With the rout of tech stocks intensifying on Wednesday, companies hoping to go public in the sector had better head for the hills. As first mentioned when this sector-specific market crash began, the IPO window is closed (unless your name is Alibaba).

First, take a look at the price action in some of the recently public tech companies, especially those in the no-profit, fast-growing cloud services area. Data center specialist A10 Networks (ATEN) is off 29% from its IPO price, babysitter website Care.com (CRCM) is off 42% and medical data service Castlight Health (CSLT) is off 17% (and almost 70% from its first-day high).
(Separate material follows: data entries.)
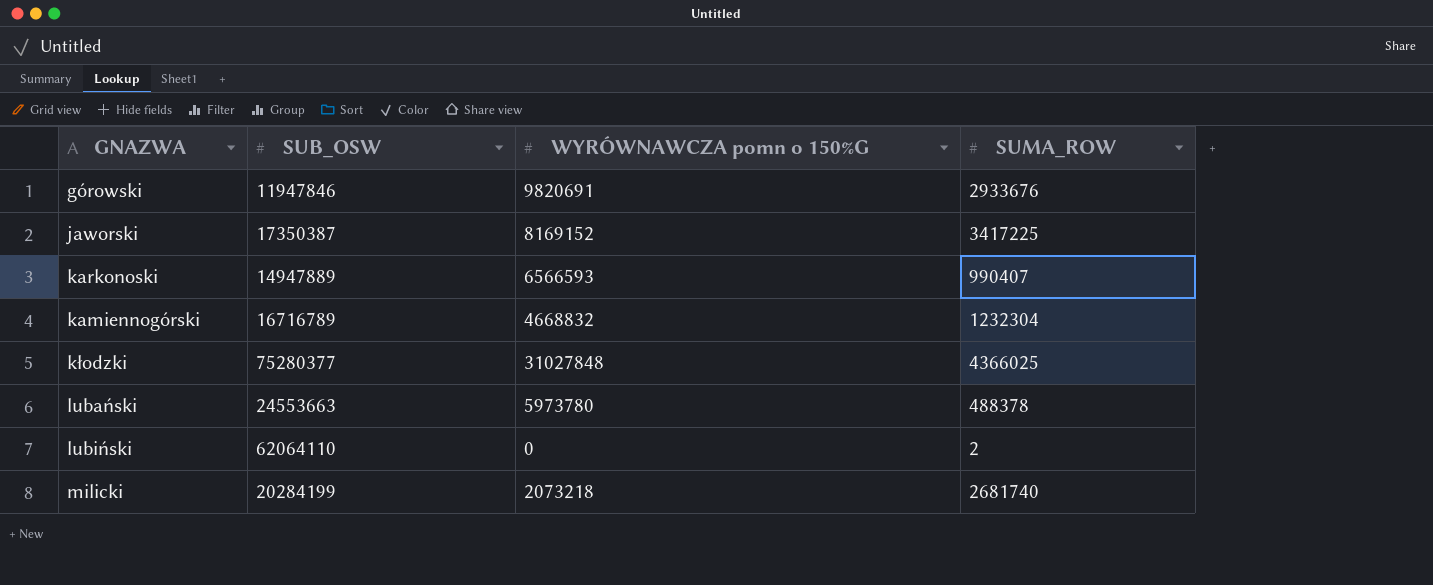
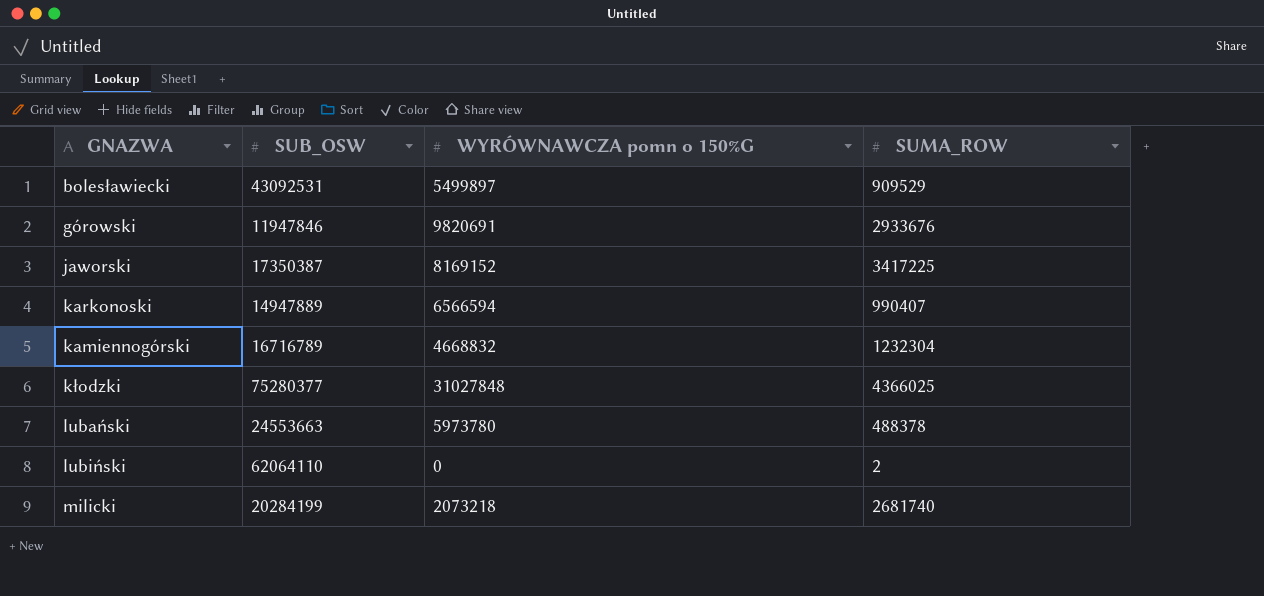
row bolesławiecki: none -> 43092531 | 5499897 | 909529
karkonoski | WYRÓWNAWCZA pomn o 150%G: 6566593 -> 6566594

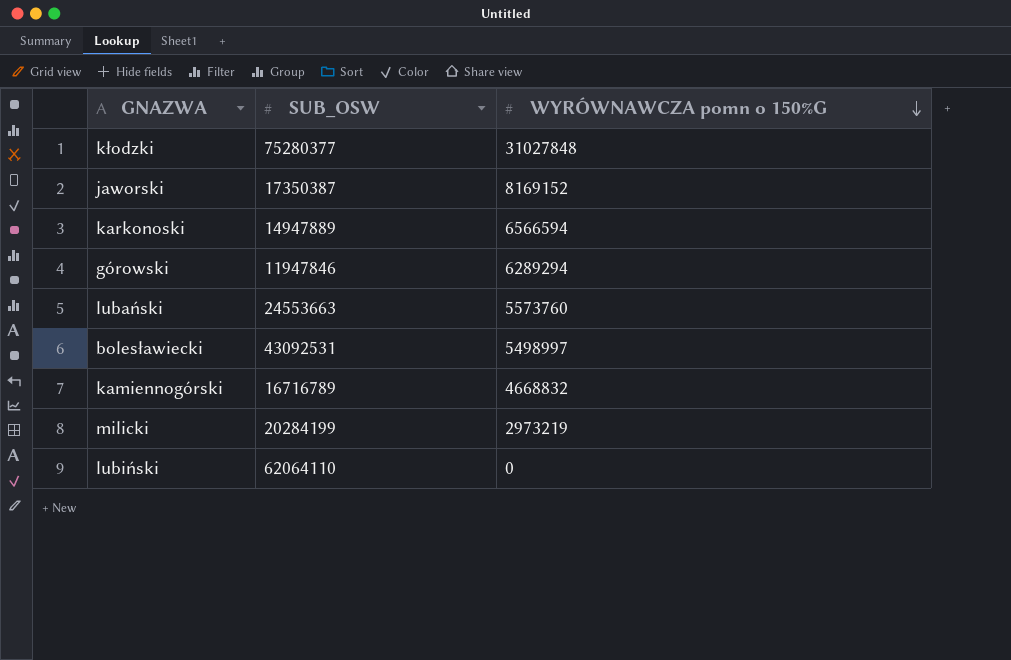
row order: none -> WYRÓWNAWCZA pomn o 150%G descending
column SUMA_ROW | position: 4 -> none
górowski | WYRÓWNAWCZA pomn o 150%G: 9820691 -> 6289294
lubański | WYRÓWNAWCZA pomn o 150%G: 5973780 -> 5573760
bolesławiecki | WYRÓWNAWCZA pomn o 150%G: 5499897 -> 5498997
milicki | WYRÓWNAWCZA pomn o 150%G: 2073218 -> 2973219

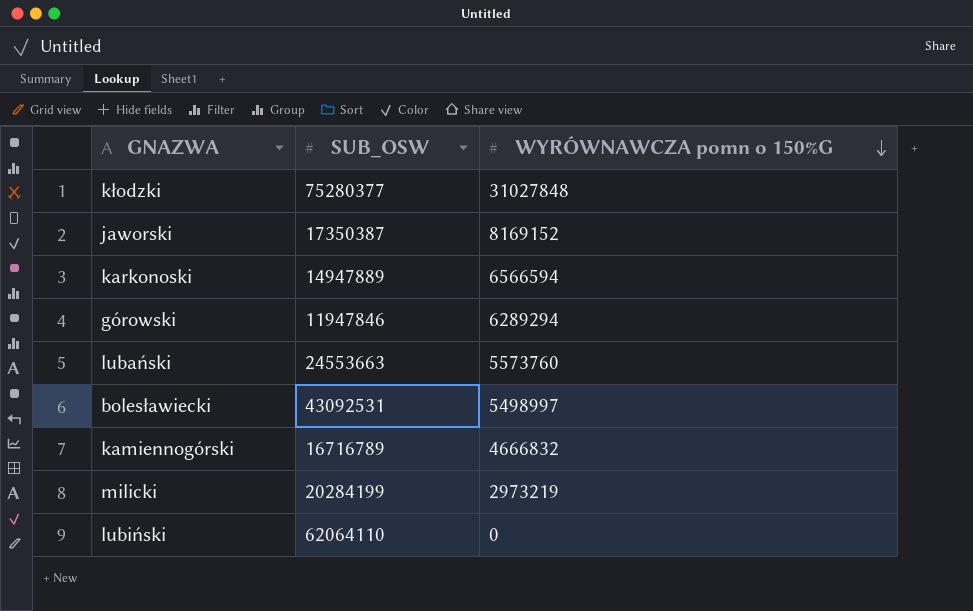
kamiennogórski | WYRÓWNAWCZA pomn o 150%G: 4668832 -> 4666832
Larger companies used as comparables for tech IPOs have also been killed, carnage which continued Wednesday. Online security specialist FireEye (FEYE), which went public last September, dropped 24% in morning trading and has lost 70% from its all-time high reached way back in the heady days of early March. Cloud benefits service Workday (WDAY) was off 6% for the day and 41% from its recent high. And Twitter (TWTR) was down another 5% after falling 18% on Tuesday, when many employees could sell their shares for the first time. It's off 59% from its all-time high.

Swift impact

The impact has been as swift as it was predictable. Bloomberg reports smartphone software maker Iron Mobile and network gear-maker Arista Networks, which had both expected to go public shortly, have pulled back and will try to price in June if market conditions improve.

Higher-profile deals for online storage service Box (which has made a public IPO filing), and room rental agency AirBnb and payment service Square, which haven’t yet, are also said to be on hold. And deals once anticipated for the second half of 2014 for music service Spotify, storage provider Dropbox and others now look unlikely as well.
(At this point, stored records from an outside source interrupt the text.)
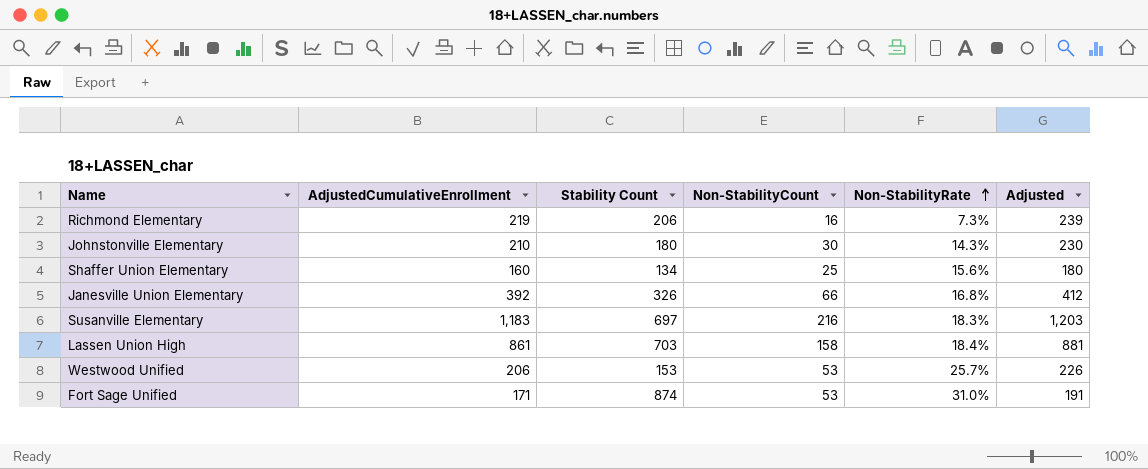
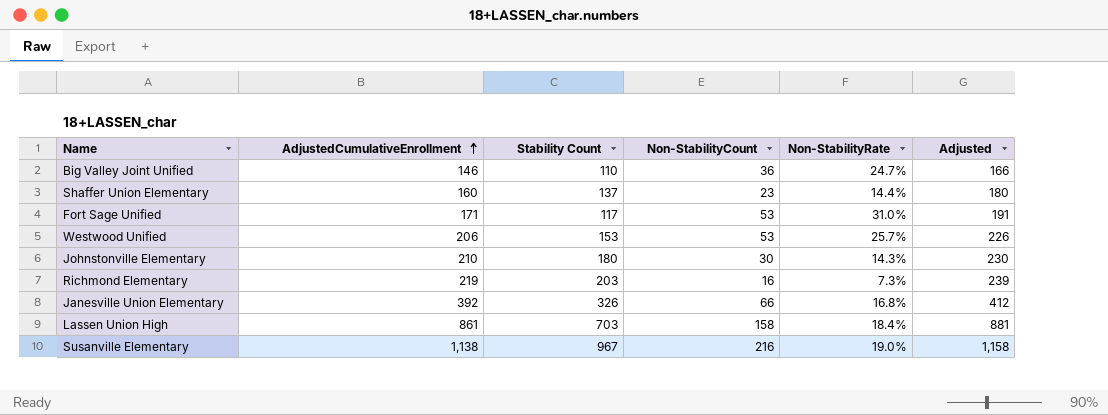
row order: Non-StabilityRate ascending -> AdjustedCumulativeEnrollment ascending
row Big Valley Joint Unified: none -> 146 | 110 | 36 | 24.7% | 166
Shaffer Union Elementary | Stability Count: 134 -> 137
Shaffer Union Elementary | Non-StabilityCount: 25 -> 23
Shaffer Union Elementary | Non-StabilityRate: 15.6% -> 14.4%
Fort Sage Unified | Stability Count: 874 -> 117
Richmond Elementary | Stability Count: 206 -> 203
Susanville Elementary | AdjustedCumulativeEnrollment: 1,183 -> 1,138
Susanville Elementary | Stability Count: 697 -> 967
Susanville Elementary | Non-StabilityRate: 18.3% -> 19.0%
Susanville Elementary | Adjusted: 1,203 -> 1,158

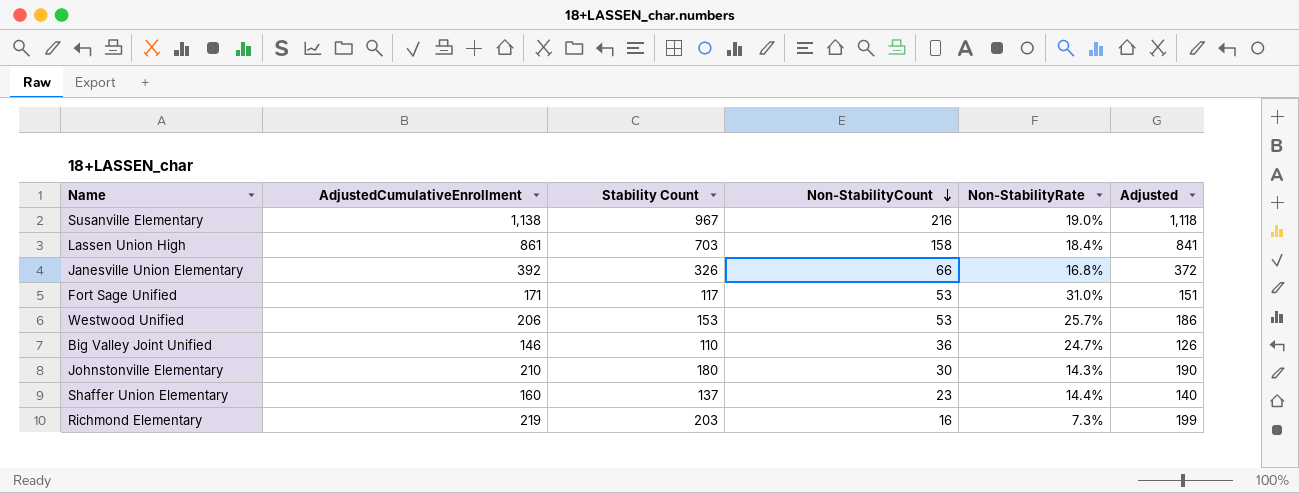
row order: AdjustedCumulativeEnrollment ascending -> Non-StabilityCount descending
column Adjusted | formula: [AdjustedCumulativeEnrollment] + 20 -> [AdjustedCumulativeEnrollment] - 20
Still, two tech companies this week filed expected share price ranges, a move that typically indicates they are close to completing their offerings and hitting the market. Zendesk, which provides online customer support, is looking to sell shares at $8 to $10, valuing the profitless company at over $600 million. And TrueCar, the car shopping website operator, filed for a price range of $12 to $14, or an estimated value of $1 billion. Both could be a pretty tough sell in this ugly market.
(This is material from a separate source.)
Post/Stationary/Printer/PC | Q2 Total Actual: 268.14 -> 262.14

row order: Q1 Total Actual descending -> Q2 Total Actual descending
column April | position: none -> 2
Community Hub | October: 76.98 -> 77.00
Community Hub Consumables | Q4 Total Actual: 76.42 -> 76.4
Alibaba, which is partially owned by Yahoo (YHOO), the parent of Yahoo Finance, may be the exception that proves the rule. With mighty revenue growth and huge profit growth that puts Amazon (AMZN) to shame, the Chinese e-commerce giant looks like a safer bet to many investors than most already public companies in the sector. That could entice some investors who might otherwise be willing taking a flyer on smaller and riskier IPO deals.

“The Alibaba IPO is overshadowing much of the tech sector at present,” says Dan Miller-Smith, CEO of Syndicate Pro, which tracks the market. “With the weak aftermarket performance over the past few months, many of the money-losing enterprise tech offerings will be shelved until market conditions improve.”

Improve? How about just stop these gasp-inducing crashes?